You can access the individual characters in a string by treating it as an array of characters (see arrays below). There are also usually some operations provided by the programming language to help you manipulate strings - find a sub string, join two strings, copy one to another etc.

Integers

Whole numbers from a large negative value through to a large positive value. The size of this value is known as MAXINT and depends on the number of bits used on your computer to represent a number. On most current computers it's 32 bits so MAXINT is around 2 billion.

You can also get unsigned integers which basically are positive and zero only. Thus there is a bigger maximum number of around 2 * MAXINT or 4 billion on a 32 bit computer.

Because integers are restricted in size to MAXINT adding two integers together where the total is greater than MAXINT causes the total to be wrong. On some systems/languages the wrong value is just returned as is (usually with some kind of secret flag raised that you can test if you think it might have ben set). Normally an error condition is raised and either your program can handle the error or the program will exit. Python adopts this latter approach while Tcl adopts the former. BASIC throws an error but provides no way to catch it (at least I don't know how!)

Real Numbers

These are fractions. They can represent very large numbers, much bigger than MAXINT, but with less precision. That is to say that 2 real numbers which should be identical may not seem to be when compared by the computer. This is because the computer only approximates some of the lowest details. Thus 4.0 could be represented by the computer as 3.9999999.... or 4.000000....01. These approximations are close enough for most purposes but occasionally they become important! If you get a funny result when using real numbers, bear this in mind.

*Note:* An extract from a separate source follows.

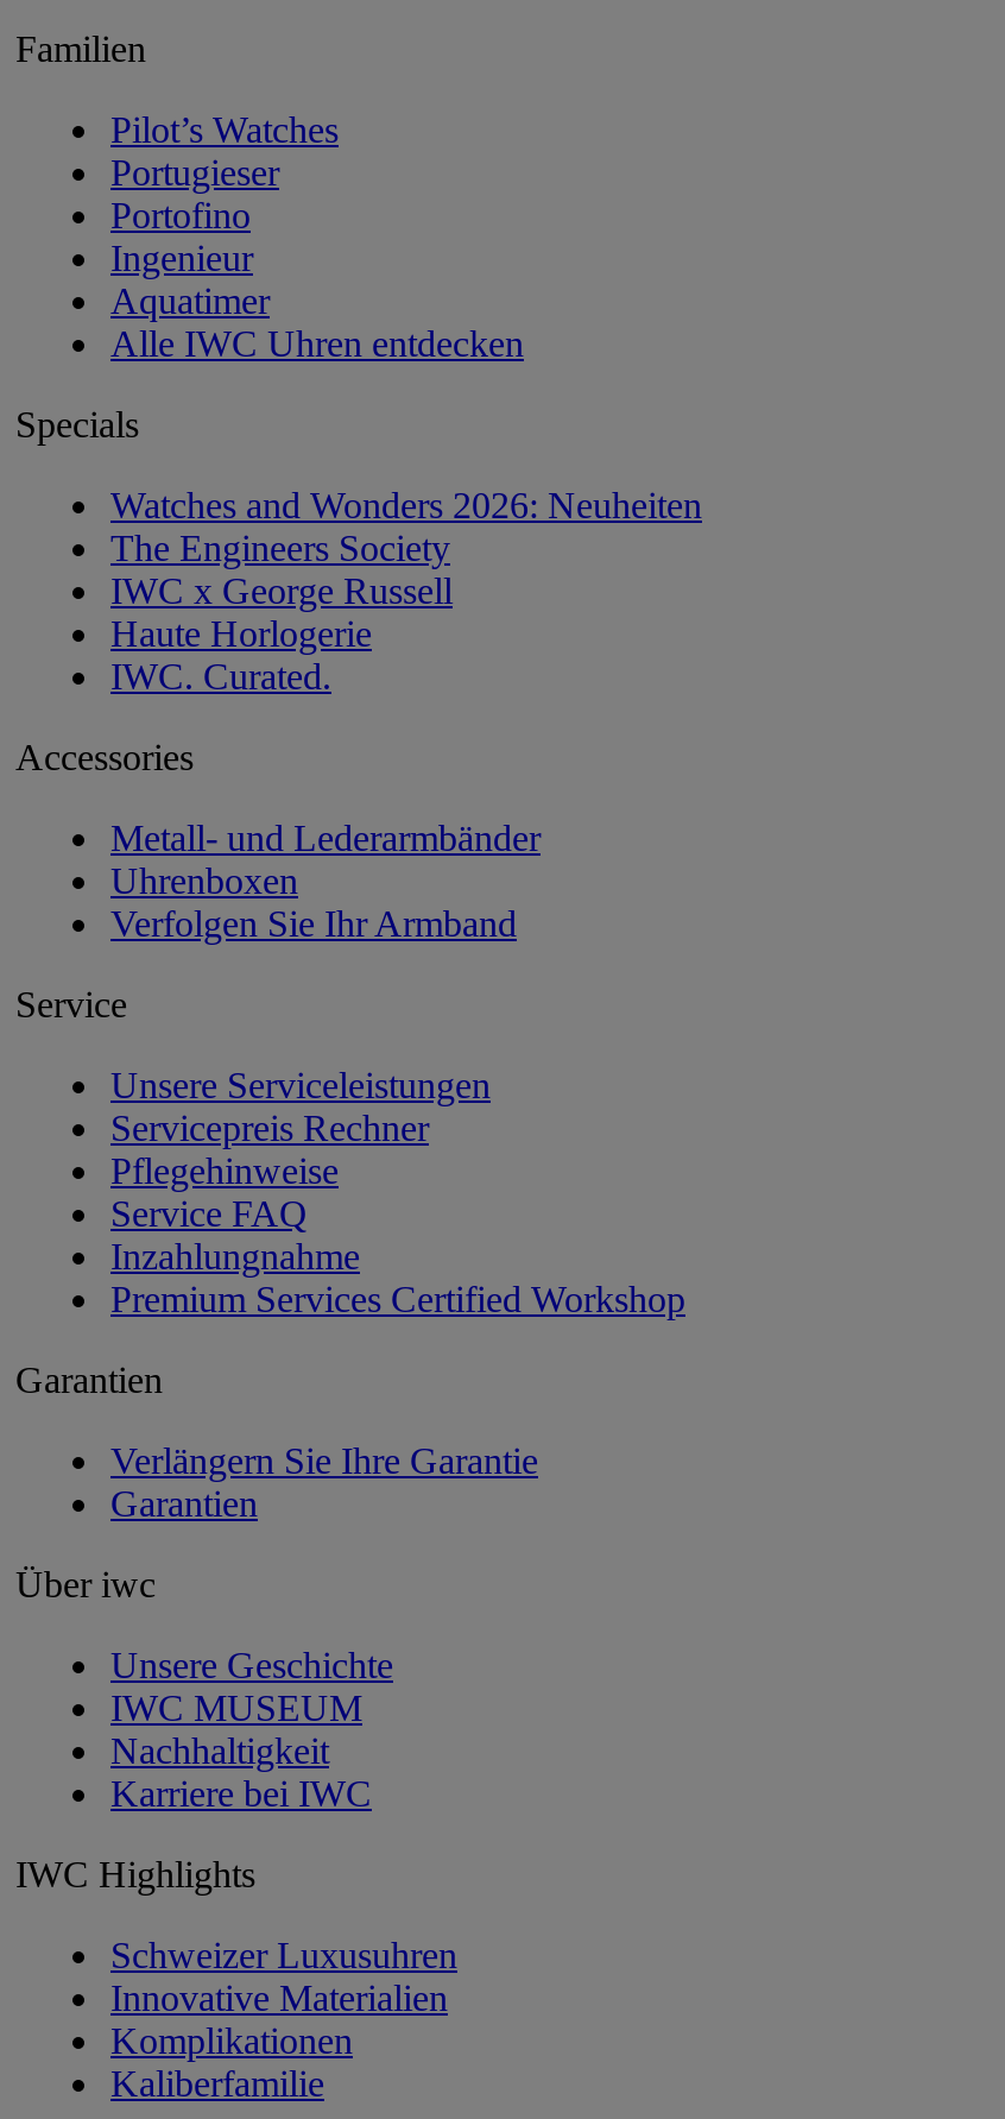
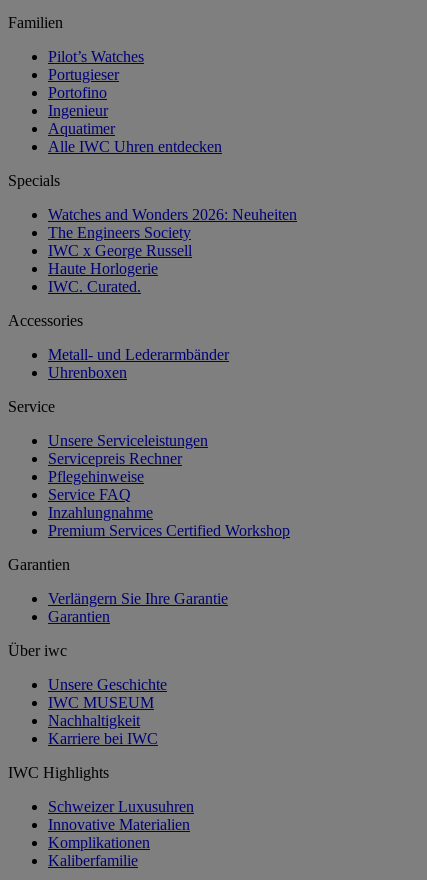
[110,903,517,943] Verfolgen Sie Ihr Armband -> none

Complex or Imaginary Numbers

If you have a scientific or mathematical background you may be wondering about complex numbers? If you aren't you may not even have heard of complex numbers! Anyhow some programming languages, notably Fortran, provide builtin support for the complex type but most, like Python, provide a library of functions which can operate on complex numbers. And before you ask, the same applies to matrices too.

Boolean Values - True and False

Like the heading says, this type has only 2 values - either true or false. Some languages support boolean values directly, others use a convention whereby some numeric value (often 0) represents false and another (often 1 or -1) represents true.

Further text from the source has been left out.